A estas perceções somam-se também experiências quotidianas relatadas por cidadãos, que mencionam situações em que determinados indivíduos ou grupos com ligação política ao partido no poder parecem beneficiar de tratamento diferenciado em contactos com as autoridades policiais. Mesmo sem que tais casos possam ser generalizados, a repetição dessas narrativas no espaço público contribui para reforçar a ideia de uma possível proximidade entre a PRM e o partido dominante.
A dimensão histórica também não pode ser ignorada. A formação da polícia nacional ocorreu num período pós-independência em que as estruturas do Estado estavam em consolidação, num contexto em que o movimento de libertação assumia simultaneamente funções políticas e governativas. Esta origem, é vista como um factor que ajuda a explicar a persistência de perceções de ligação entre a PRM e o partido no poder, mesmo após décadas de construção institucional.
Independentemente da sua veracidade institucional, esta perceção tem impactos concretos na relação entre cidadãos e o Estado. A confiança nas forças de segurança é um elemento central em qualquer sistema democrático. Quando uma parte da sociedade entende que a polícia não actua de forma totalmente imparcial, a legitimidade das suas intervenções pode ser questionada, sobretudo em momentos de tensão política ou social. Esse cenário pode ainda dificultar a cooperação entre cidadãos e autoridades, elemento fundamental para a manutenção da ordem pública e para a prevenção da criminalidade.
Face a este quadro, diferentes propostas têm sido apontadas no debate público como possíveis caminhos para reforçar a neutralidade e a credibilidade da PRM. Entre elas, destaca-se a despartidarização das chefias, com nomeações baseadas em critérios estritamente profissionais e de mérito, em detrimento de lealdades políticas.
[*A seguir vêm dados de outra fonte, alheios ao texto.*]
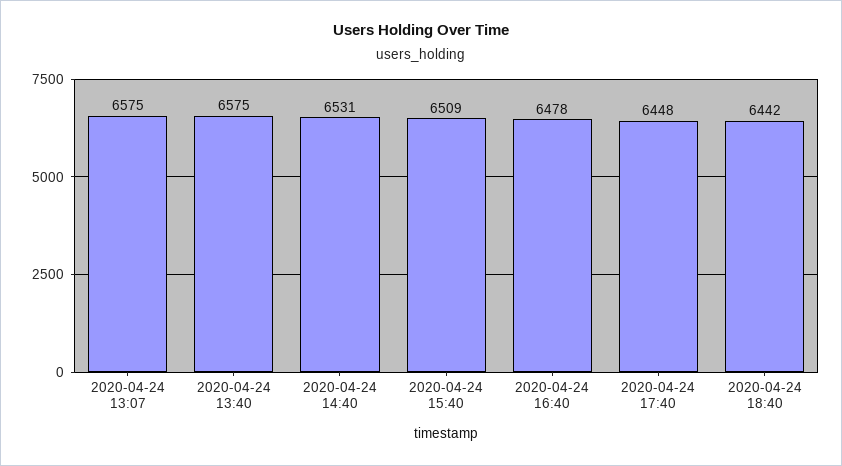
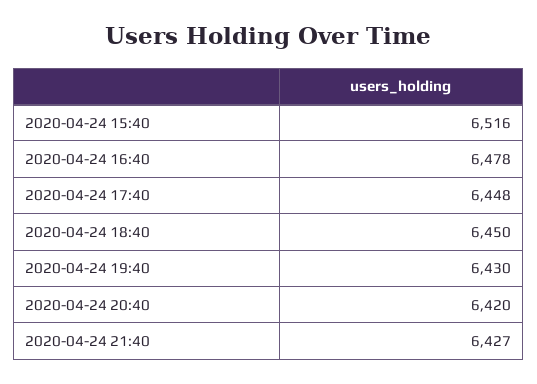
2020-04-24 13:07: 6575 -> none
2020-04-24 13:40: 6575 -> none
2020-04-24 14:40: 6531 -> none
2020-04-24 15:40: 6509 -> 6516
2020-04-24 18:40: 6442 -> 6450
2020-04-24 19:40: none -> 6430
2020-04-24 20:40: none -> 6420
2020-04-24 21:40: none -> 6427

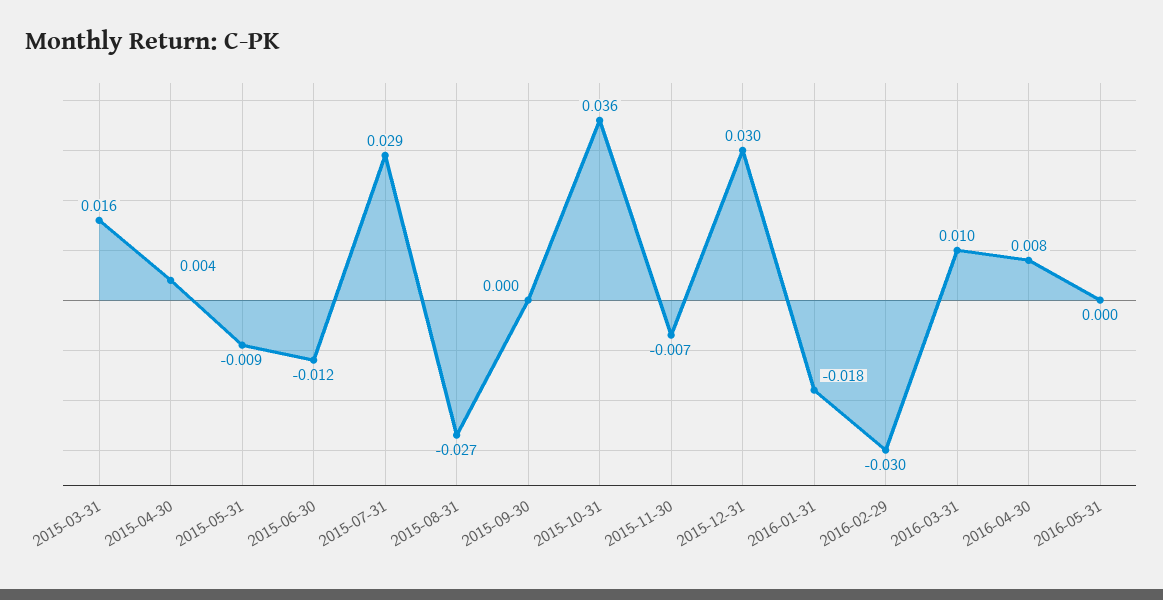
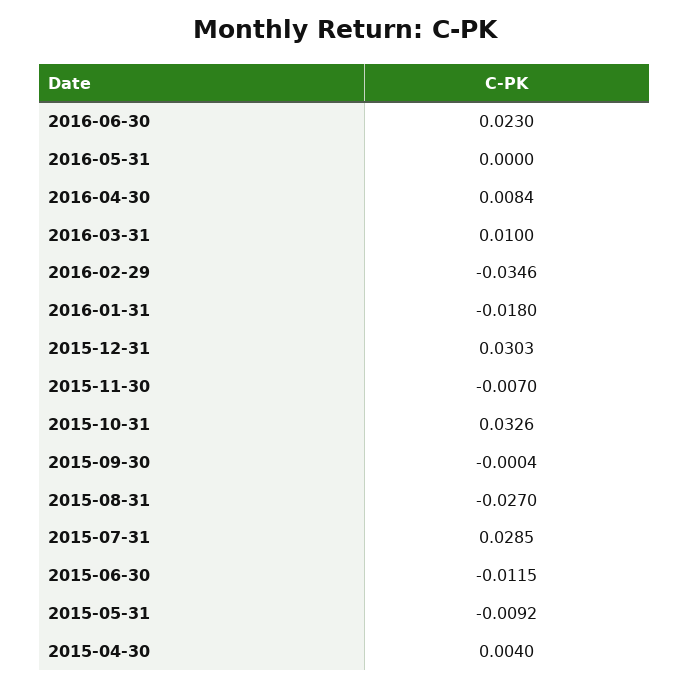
2015-03-31: 0.016 -> none
2015-10-31: 0.036 -> 0.0326
2016-02-29: -0.03 -> -0.0346
2016-06-30: none -> 0.023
Soma-se a necessidade de reforçar a autonomia administrativa e financeira da instituição, reduzindo espaços de influência externa sobre o seu funcionamento.
Outro eixo frequentemente referido é o reforço da fiscalização parlamentar, através de mecanismos mais eficazes de supervisão e auditoria da actuação policial. A criação de uma entidade independente de controlo e investigação de denúncias contra a polícia surge igualmente como proposta relevante, sobretudo em casos de alegados abusos de poder ou violações de direitos.
Por fim, a transparência e a prestação de contas poderiam aqui ser apontadas como elementos essenciais. A divulgação regular de relatórios sobre o uso da força, bem como a responsabilização efectiva de agentes envolvidos em violações de direitos fundamentais, são vistas como medidas capazes de reforçar a confiança pública e a credibilidade institucional.
Em síntese, a PRM é, no plano jurídico, uma instituição apartidária. No plano social, porém, enfrenta o desafio de gerir uma perceção persistente de proximidade política que não pode ser ignorada. Em democracia, a legitimidade das instituições não depende apenas da sua definição legal, mas também da forma como são vistas e experienciadas pela sociedade. É nesse equilíbrio entre norma e perceção que se joga, em grande medida, a confiança pública no Estado.